Instructions to follow:
With pictures omitted, copy exactly the lines from the one containing "[395,525,447,539] tools: ->" through the end of the records below.

Information given:
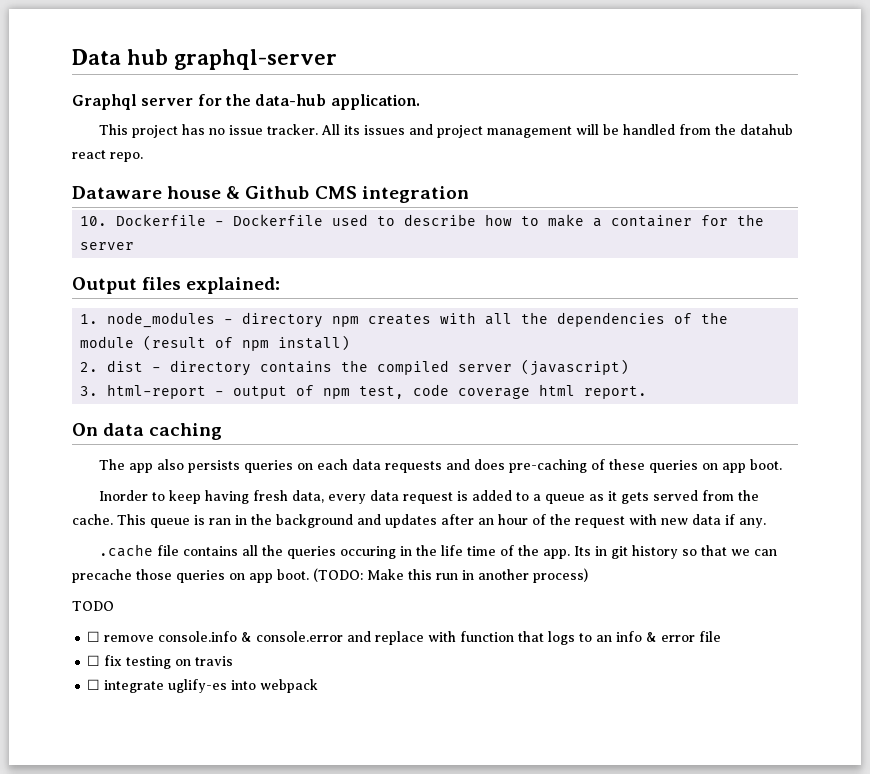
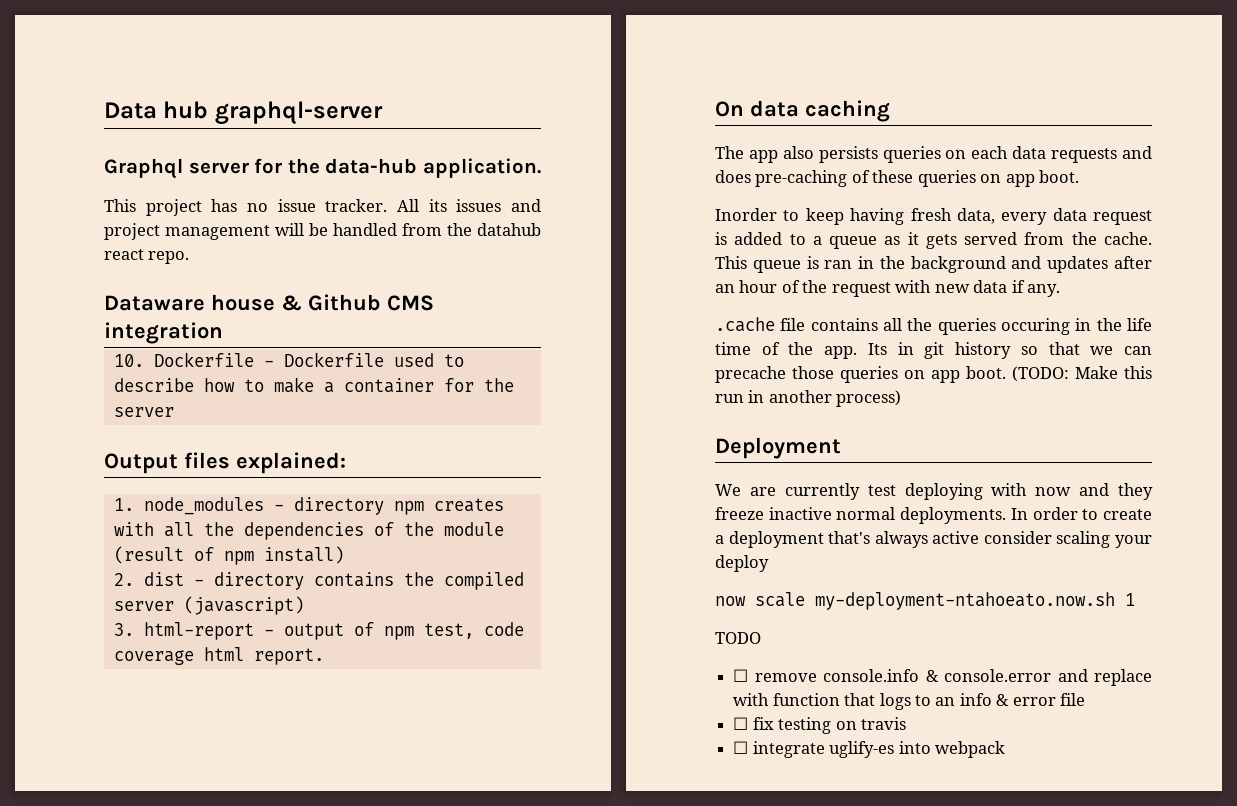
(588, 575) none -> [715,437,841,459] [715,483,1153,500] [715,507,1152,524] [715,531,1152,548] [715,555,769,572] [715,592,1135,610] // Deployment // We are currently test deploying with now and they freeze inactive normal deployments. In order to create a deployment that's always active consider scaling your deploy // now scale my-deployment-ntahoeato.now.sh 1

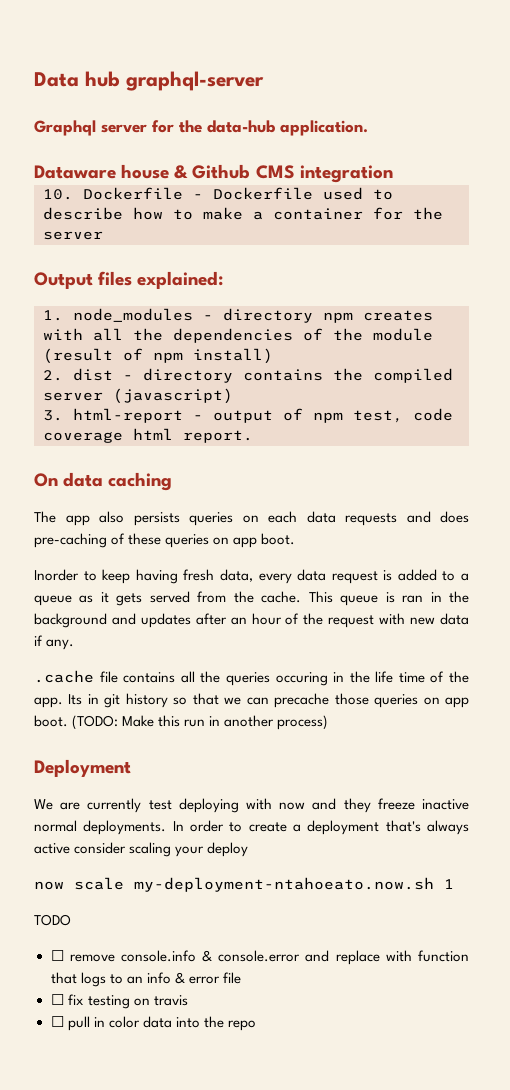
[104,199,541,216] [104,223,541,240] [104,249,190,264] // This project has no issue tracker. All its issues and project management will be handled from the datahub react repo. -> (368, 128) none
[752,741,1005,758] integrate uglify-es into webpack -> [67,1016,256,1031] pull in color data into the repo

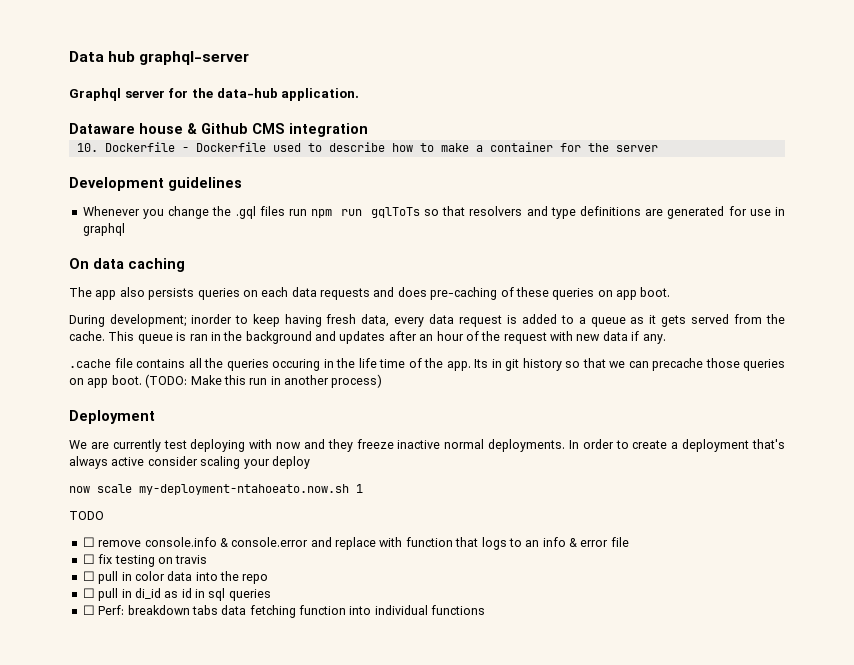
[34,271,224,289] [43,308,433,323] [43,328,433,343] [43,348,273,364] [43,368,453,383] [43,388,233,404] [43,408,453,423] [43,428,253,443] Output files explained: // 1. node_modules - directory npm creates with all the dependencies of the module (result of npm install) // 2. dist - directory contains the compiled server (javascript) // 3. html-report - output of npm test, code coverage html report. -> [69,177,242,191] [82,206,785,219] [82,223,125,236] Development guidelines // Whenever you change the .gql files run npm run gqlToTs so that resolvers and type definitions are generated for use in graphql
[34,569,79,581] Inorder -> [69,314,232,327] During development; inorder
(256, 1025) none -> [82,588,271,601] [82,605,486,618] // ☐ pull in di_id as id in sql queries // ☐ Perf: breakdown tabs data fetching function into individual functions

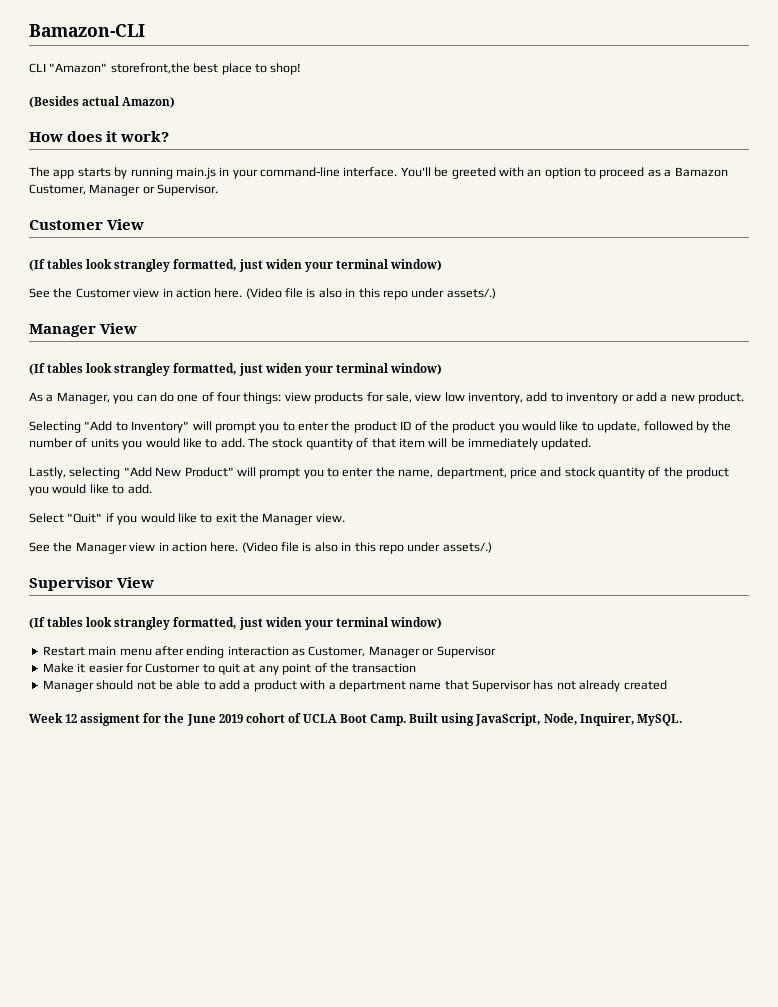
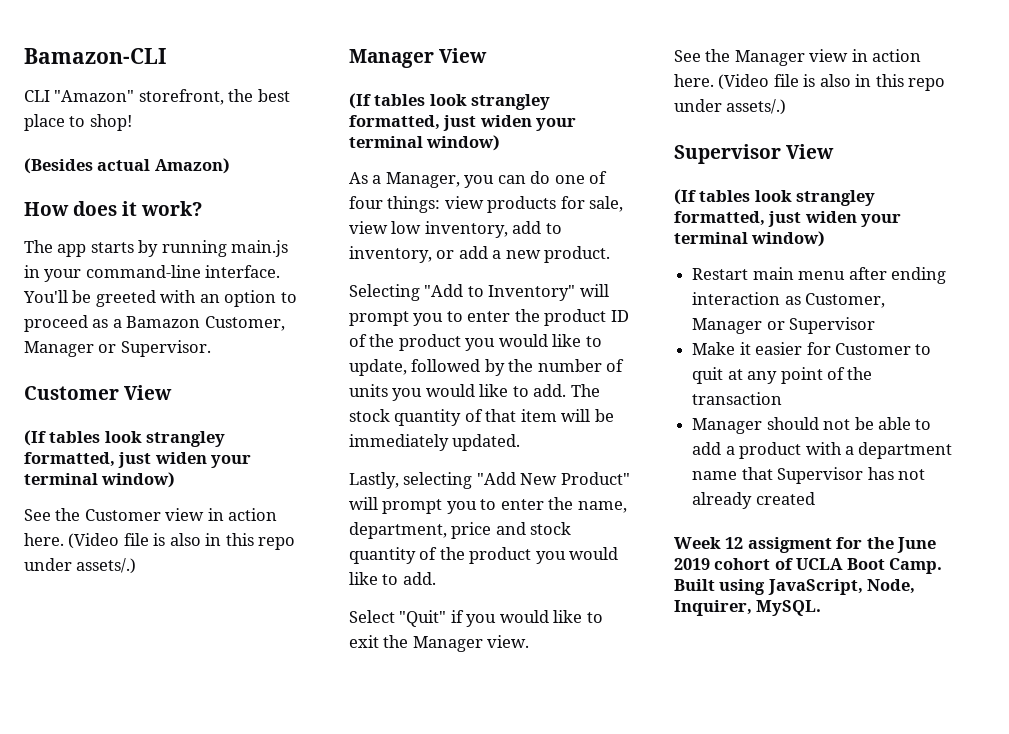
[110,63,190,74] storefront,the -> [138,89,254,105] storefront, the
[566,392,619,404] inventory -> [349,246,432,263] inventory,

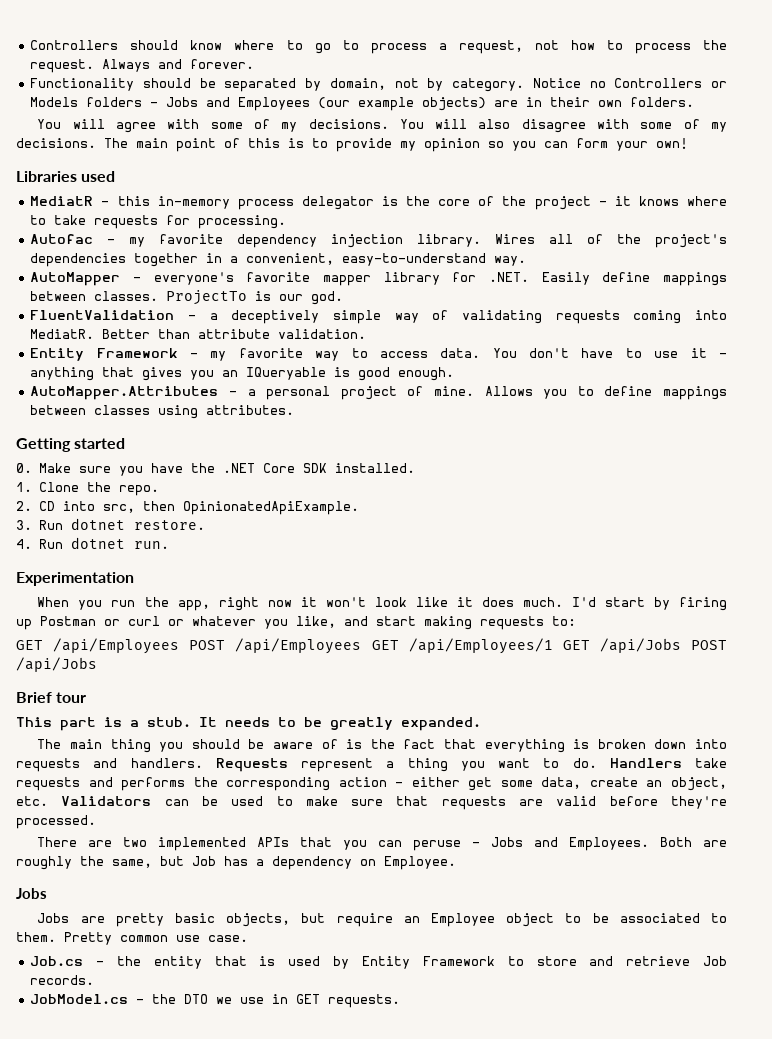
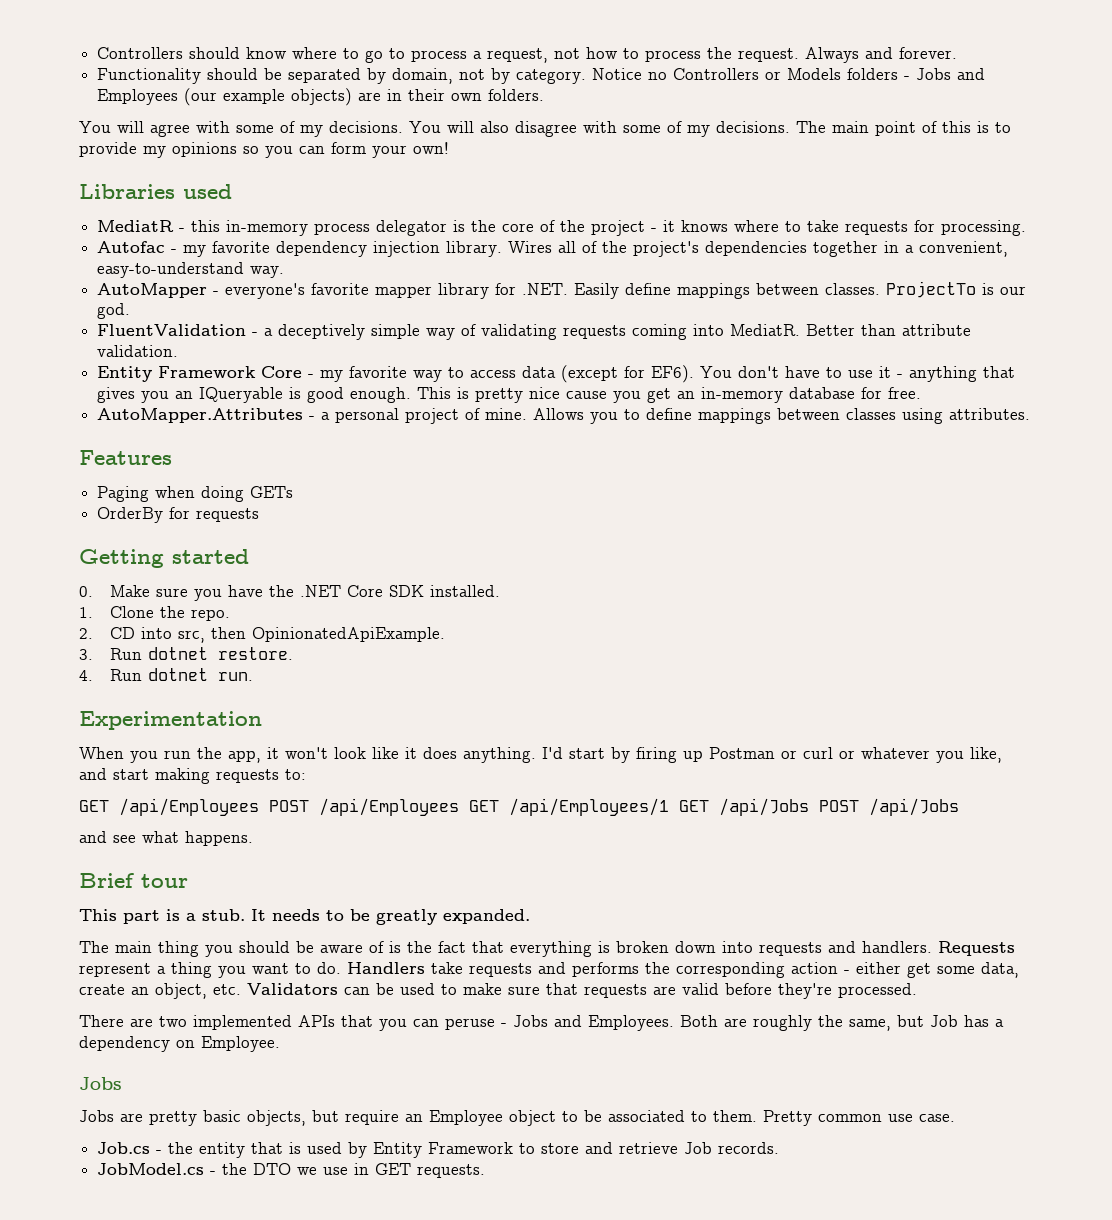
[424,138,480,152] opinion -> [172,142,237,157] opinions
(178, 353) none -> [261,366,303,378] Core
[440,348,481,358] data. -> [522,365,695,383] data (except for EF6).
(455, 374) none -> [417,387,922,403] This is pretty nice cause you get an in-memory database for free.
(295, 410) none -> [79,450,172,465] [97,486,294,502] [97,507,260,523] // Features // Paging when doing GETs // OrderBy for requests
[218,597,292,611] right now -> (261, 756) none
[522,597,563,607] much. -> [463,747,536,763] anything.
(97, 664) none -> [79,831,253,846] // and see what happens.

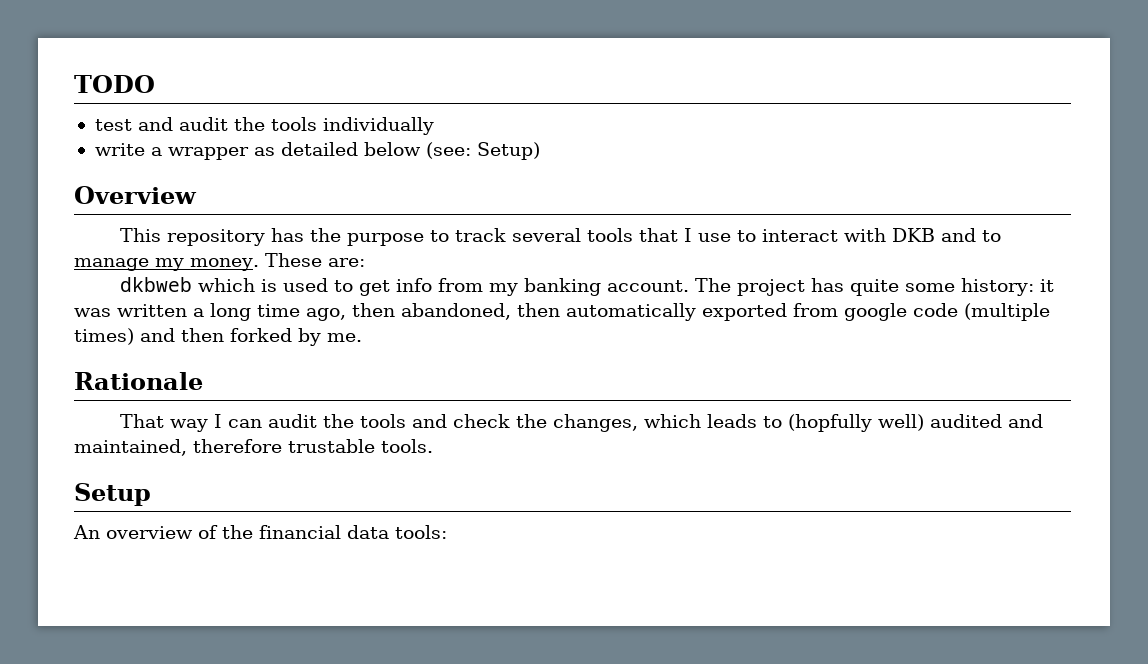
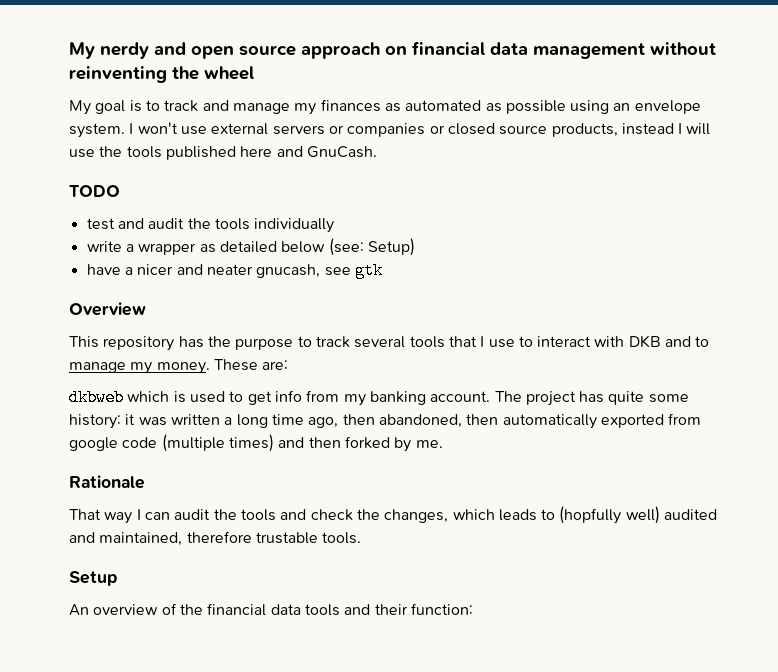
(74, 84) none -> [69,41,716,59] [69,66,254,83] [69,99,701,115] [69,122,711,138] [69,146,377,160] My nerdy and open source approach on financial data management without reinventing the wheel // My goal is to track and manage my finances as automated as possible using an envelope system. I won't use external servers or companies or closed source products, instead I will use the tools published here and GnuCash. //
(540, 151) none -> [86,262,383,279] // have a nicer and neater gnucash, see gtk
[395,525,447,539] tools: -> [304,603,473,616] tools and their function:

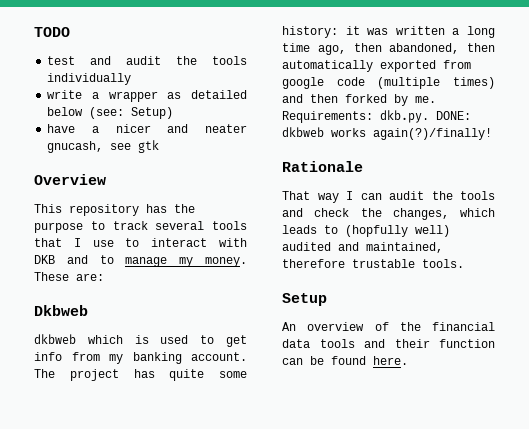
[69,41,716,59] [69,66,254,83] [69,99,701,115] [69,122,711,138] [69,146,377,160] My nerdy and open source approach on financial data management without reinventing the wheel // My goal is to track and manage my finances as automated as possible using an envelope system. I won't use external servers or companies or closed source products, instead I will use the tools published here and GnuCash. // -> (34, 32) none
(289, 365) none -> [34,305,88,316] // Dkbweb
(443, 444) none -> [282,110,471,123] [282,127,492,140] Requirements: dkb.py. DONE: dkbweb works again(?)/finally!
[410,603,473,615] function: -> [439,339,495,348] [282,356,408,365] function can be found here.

Response to the exercise:
[395,525,447,539] tools: -> [304,603,473,616] tools and their function:

[69,41,716,59] [69,66,254,83] [69,99,701,115] [69,122,711,138] [69,146,377,160] My nerdy and open source approach on financial data management without reinventing the wheel // My goal is to track and manage my finances as automated as possible using an envelope system. I won't use external servers or companies or closed source products, instead I will use the tools published here and GnuCash. // -> (34, 32) none
(289, 365) none -> [34,305,88,316] // Dkbweb
(443, 444) none -> [282,110,471,123] [282,127,492,140] Requirements: dkb.py. DONE: dkbweb works again(?)/finally!
[410,603,473,615] function: -> [439,339,495,348] [282,356,408,365] function can be found here.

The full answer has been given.